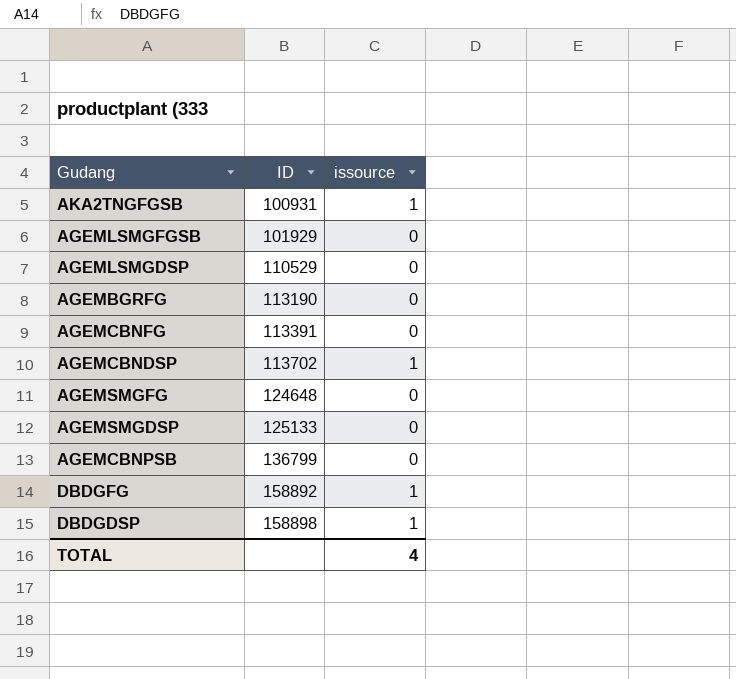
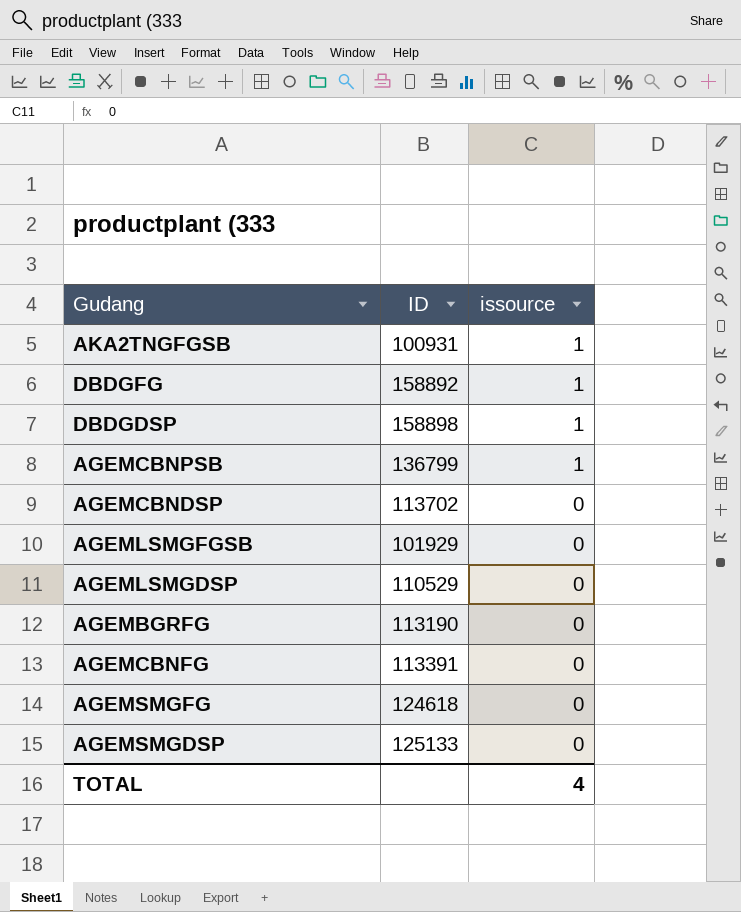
row order: ID ascending -> issource descending
AGEMCBNPSB | issource: 0 -> 1
AGEMCBNDSP | issource: 1 -> 0
AGEMSMGFG | ID: 124648 -> 124618

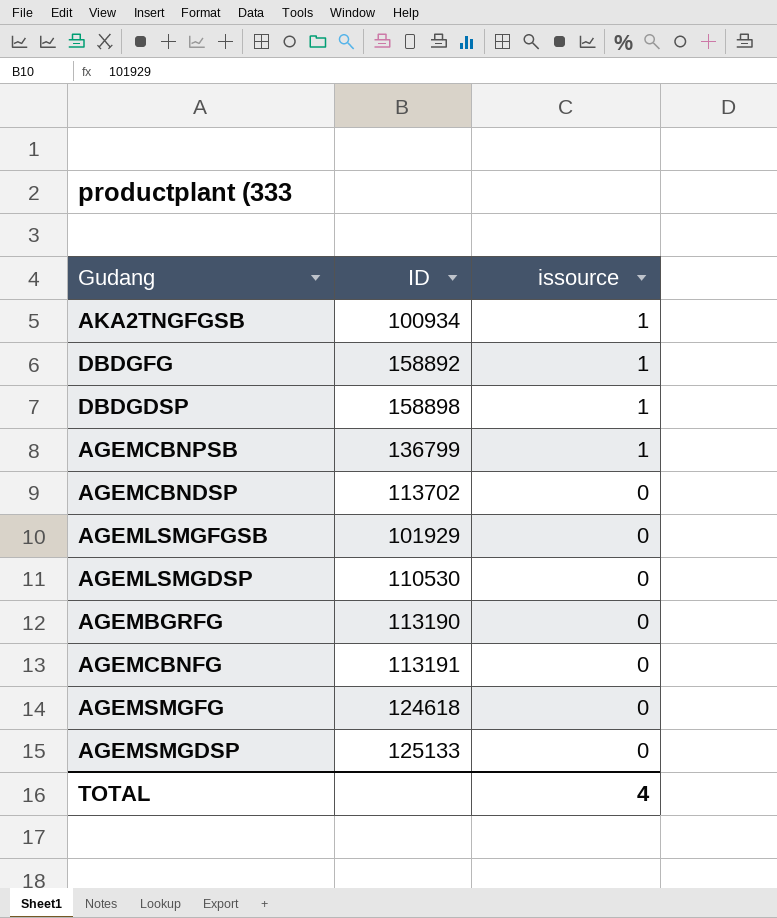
AKA2TNGFGSB | ID: 100931 -> 100934
AGEMLSMGDSP | ID: 110529 -> 110530
AGEMCBNFG | ID: 113391 -> 113191

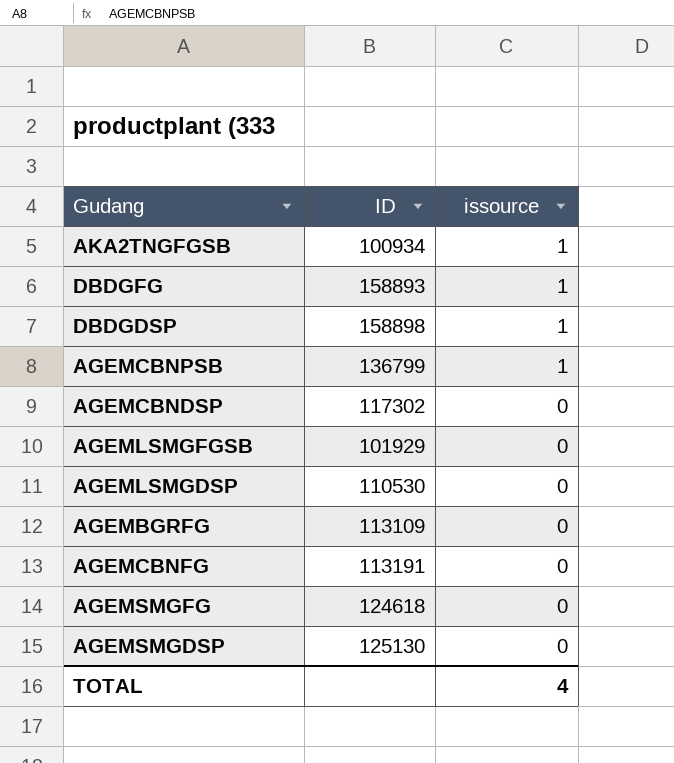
DBDGFG | ID: 158892 -> 158893
AGEMCBNDSP | ID: 113702 -> 117302
AGEMBGRFG | ID: 113190 -> 113109
AGEMSMGDSP | ID: 125133 -> 125130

============

Work to complete: Find the lines in the records that include the string "issource", and reply with how many there are, nothing more.

Response box: 3